Hellishly Slow Level 13 Deflate Compression
4 days ago
- #optimization techniques
- #DEFLATE compression
- #libdeflate level 13
- DEFLATE level 13 is a deliberately impractical compression level that saves 0.134% in size over level 12 but runs 56.4x slower, useful when data is compressed once and distributed many times.
- It optimizes DEFLATE encoders without changing the decoder contract, improving compatibility in formats like HTTP, ZIP, PNG, and software distribution.
- Mechanics include searching the full 32 KiB window, 15 optimization passes, static Huffman optimization for blocks up to 50,000 bytes, and delayed block splitting based on byte distribution.
- For text-like data, it extends soft block size from 300,000 to 1,000,000 bytes if sample conditions (no NULL byte, at most 97 distinct byte values) are met.
- The parser expands minimum cost search, considering cheapest offsets, Huffman cost estimates, and comparing dynamic vs. static Huffman and literal-only encodings.
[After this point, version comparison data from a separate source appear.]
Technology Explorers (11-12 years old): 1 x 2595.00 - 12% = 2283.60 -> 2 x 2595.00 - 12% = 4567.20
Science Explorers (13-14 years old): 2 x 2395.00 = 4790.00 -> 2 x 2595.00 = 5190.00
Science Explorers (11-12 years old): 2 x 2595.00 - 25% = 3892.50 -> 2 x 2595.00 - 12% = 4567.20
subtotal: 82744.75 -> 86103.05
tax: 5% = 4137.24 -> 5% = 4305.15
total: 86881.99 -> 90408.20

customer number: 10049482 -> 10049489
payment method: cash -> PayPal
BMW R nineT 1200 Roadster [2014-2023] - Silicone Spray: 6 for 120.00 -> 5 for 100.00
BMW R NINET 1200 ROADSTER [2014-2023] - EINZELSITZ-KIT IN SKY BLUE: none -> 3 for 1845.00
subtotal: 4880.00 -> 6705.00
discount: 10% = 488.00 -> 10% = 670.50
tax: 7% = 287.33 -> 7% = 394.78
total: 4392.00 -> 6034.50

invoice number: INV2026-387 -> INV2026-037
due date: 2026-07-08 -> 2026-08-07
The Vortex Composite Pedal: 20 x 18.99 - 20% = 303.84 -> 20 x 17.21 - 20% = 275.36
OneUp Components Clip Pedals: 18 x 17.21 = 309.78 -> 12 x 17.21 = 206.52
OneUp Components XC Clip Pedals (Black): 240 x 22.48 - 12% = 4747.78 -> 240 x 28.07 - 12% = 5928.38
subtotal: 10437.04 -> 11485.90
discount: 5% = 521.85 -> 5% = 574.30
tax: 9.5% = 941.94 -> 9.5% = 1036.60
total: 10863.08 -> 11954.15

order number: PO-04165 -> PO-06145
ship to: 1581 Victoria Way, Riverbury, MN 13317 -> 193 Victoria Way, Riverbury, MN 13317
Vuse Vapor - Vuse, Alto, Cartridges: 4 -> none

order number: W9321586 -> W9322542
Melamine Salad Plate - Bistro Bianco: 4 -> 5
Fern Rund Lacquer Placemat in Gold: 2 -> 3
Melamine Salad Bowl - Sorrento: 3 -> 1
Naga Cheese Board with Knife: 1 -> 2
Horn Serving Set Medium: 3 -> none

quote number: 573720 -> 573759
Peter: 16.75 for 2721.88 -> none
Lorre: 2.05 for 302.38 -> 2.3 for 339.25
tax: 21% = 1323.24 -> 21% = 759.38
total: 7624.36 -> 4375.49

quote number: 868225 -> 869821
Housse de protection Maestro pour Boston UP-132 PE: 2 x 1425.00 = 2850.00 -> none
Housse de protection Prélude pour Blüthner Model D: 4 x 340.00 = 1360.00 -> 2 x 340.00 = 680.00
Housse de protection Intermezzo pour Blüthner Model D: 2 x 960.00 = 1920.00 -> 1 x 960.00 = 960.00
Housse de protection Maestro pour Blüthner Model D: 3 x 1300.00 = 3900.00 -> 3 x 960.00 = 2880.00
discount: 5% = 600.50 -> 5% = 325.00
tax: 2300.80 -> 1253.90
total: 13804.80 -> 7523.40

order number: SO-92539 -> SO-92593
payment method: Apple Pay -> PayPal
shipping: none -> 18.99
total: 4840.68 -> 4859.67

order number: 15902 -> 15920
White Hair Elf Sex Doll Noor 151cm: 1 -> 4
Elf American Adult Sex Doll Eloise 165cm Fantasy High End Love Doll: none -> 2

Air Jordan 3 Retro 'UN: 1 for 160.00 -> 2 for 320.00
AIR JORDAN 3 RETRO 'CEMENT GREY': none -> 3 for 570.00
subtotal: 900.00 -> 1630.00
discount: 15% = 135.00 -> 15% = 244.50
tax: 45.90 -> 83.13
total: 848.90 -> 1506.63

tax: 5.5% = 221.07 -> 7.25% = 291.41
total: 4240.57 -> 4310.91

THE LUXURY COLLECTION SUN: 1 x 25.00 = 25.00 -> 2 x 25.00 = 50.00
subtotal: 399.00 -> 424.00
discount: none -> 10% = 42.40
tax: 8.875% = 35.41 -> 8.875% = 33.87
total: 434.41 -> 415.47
- Block splitting is delayed with up to nine candidates, scoring via bounded shortest path; a split must beat the full block by at least 512 bits.
- Development followed a zero compression regression policy using the Silesia corpus, ensuring no file size increased while reducing at least one.
- Results show size reductions across files (e.g., -32,370 bytes for mozilla, -0.296% for nci) but significant time increases (e.g., +665,713 ms for nci).